First, I attempt to identify and do initial research on a
company I think might be an interesting investment by using one or more
‘Research Websites’ and a combination ‘numeric, factual, subjective, and in the
end intuitive’ screening process I have developed. The criteria I use when ferreting out prospective Junior
Gold Exploration Companies, for example, are summarized in a Post I will be
making later today to this Investment Education Forum (see my answer to the
Question ‘What
are the main drivers I should be looking to when researching a junior gold
exploration company?).
Second, if I find such a company I buy a ‘starter position’ shareholding
in the company – usually about $1,000 - $3,000 worth of stock depending on the
price per share.
Third, I develop a series of questions I have about the
company that have resulted from my preliminary due diligence work. These questions often relate to its
Board, the company’s option strategy, its management, its overall strategy, its
monthly cash ‘burn rate’ if it is an explorer, and so on.
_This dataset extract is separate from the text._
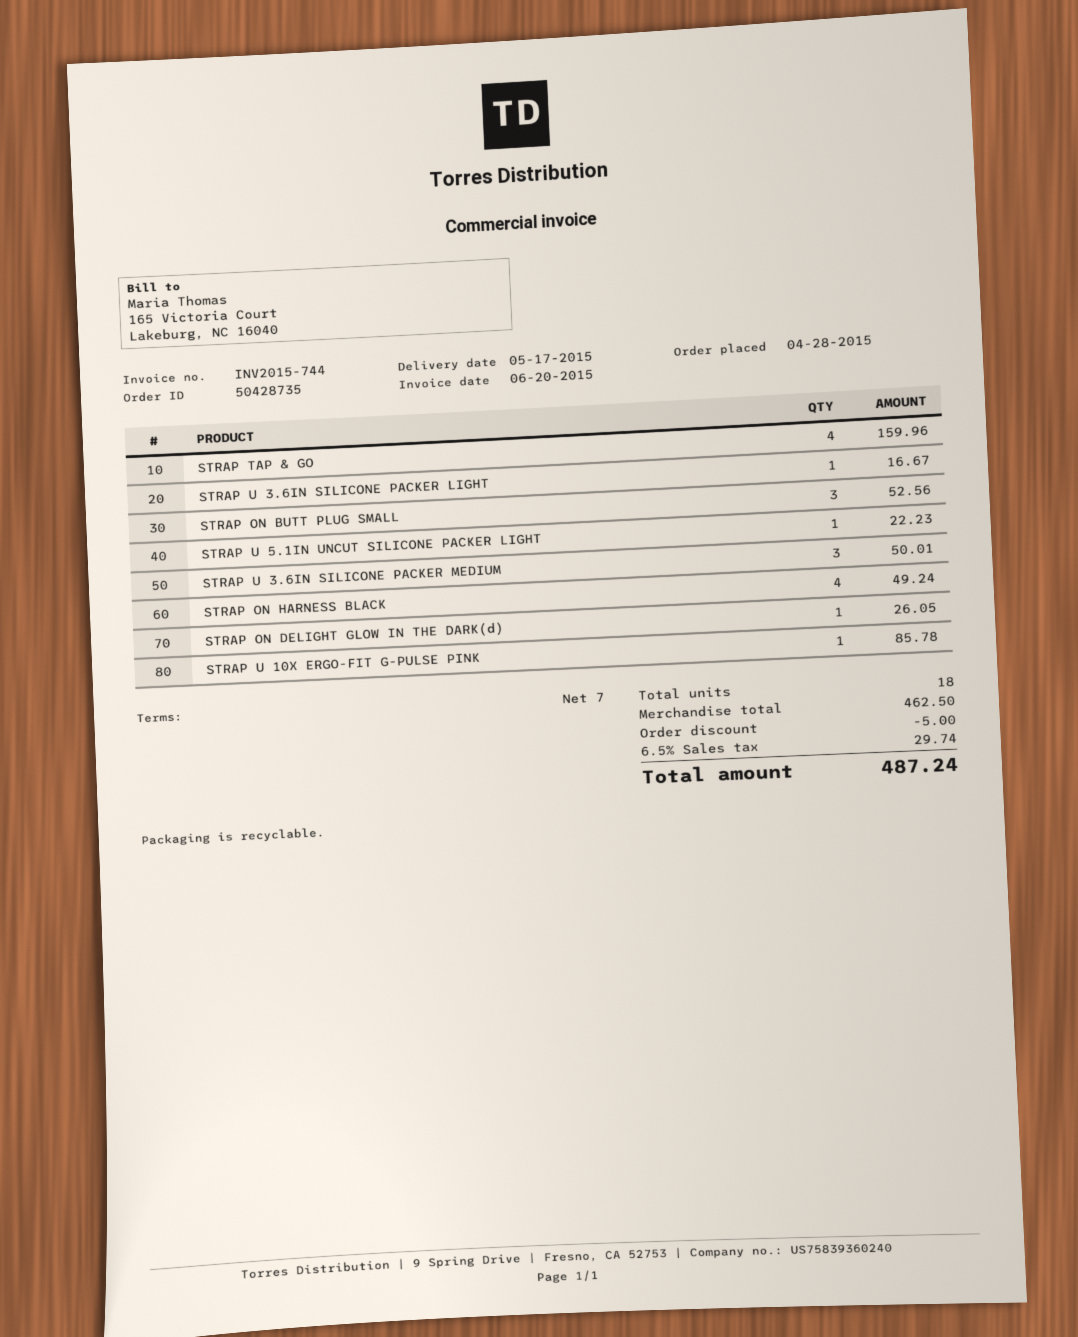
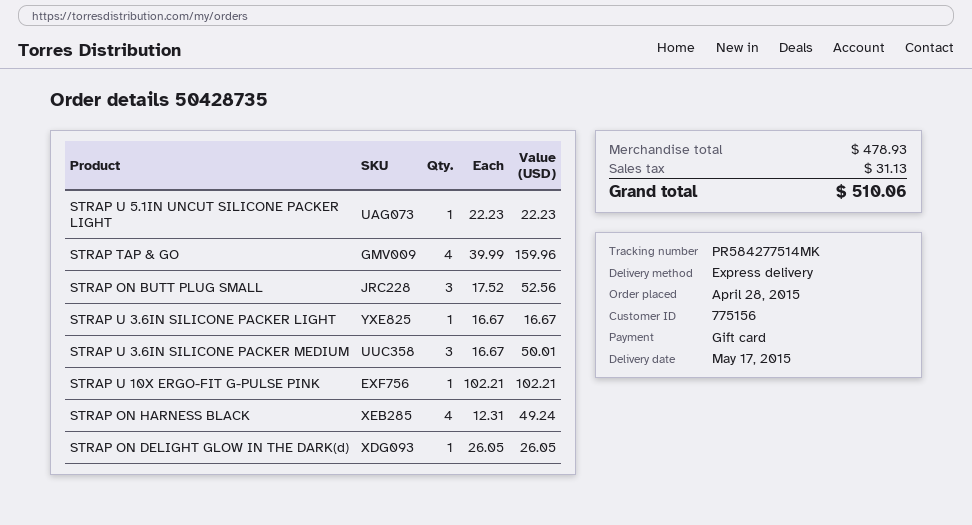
STRAP U 10X ERGO-FIT G-PULSE PINK: 1 for 85.78 -> 1 for 102.21
subtotal: 462.50 -> 478.93
discount: 5.00 -> none
tax: 29.74 -> 31.13
total: 487.24 -> 510.06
Fourth, I call the Company’s President or Investor Relations
Executive. I prefer to speak
directly with the President, but recognize that with larger companies that is
not always possible. I always
introduce myself as a shareholder, which by then I am. I have never found a single Company
Executive who was unwilling to talk with me, or who was disinterested in the
conversation.
Fifth, during the course of that conversation I reach a
conclusion as to how interested I am in investing in the company. If I am not interested based on the
conversation, I simply thank the Executive for their time at the end of the
conversation and sell the ‘starter position’ shareholding I had previously
purchased. If I continue to be
interested in the company as an investment I buy more shares – the number being
dictated by how attracted I am at that stage to the company as an investment in
the context of the balance of my portfolio holdings at the time. If I am extremely attracted to the
company as an investment, during the course of my telephone conversation I
arrange to meet with the Executive I am speaking with – which of course may
entail air travel. I have never
had an Executive refuse to meet with me.
Sixth, if I meet with the Company’s Executive I completely
reassess my then investment in the company and either sell it, hold the shares
I then own, or add to the position.
Seventh, I continuously monitor my Investment in the company
by following its Press Releases carefully, its day to day share price and
trading volumes, etc. Since I have
established a ‘relationship’ with one of the Company Executives through a
telephone conversation, or a combination telephone conversation/visit, I infrequently
call that Executive with any further questions I have. I am very careful in this regard to
limit the number of such calls, so as not to add to the ‘nuisance’ calls these
Executives receive.
Eighth, through my continuous monitoring process I am
continuously assessing a ‘sell price’ for part of, or all, of my
investment. I do not become
‘married’ to any one investment, and don’t hesitate to take losses if I become
disenchanted with an investment for any reason.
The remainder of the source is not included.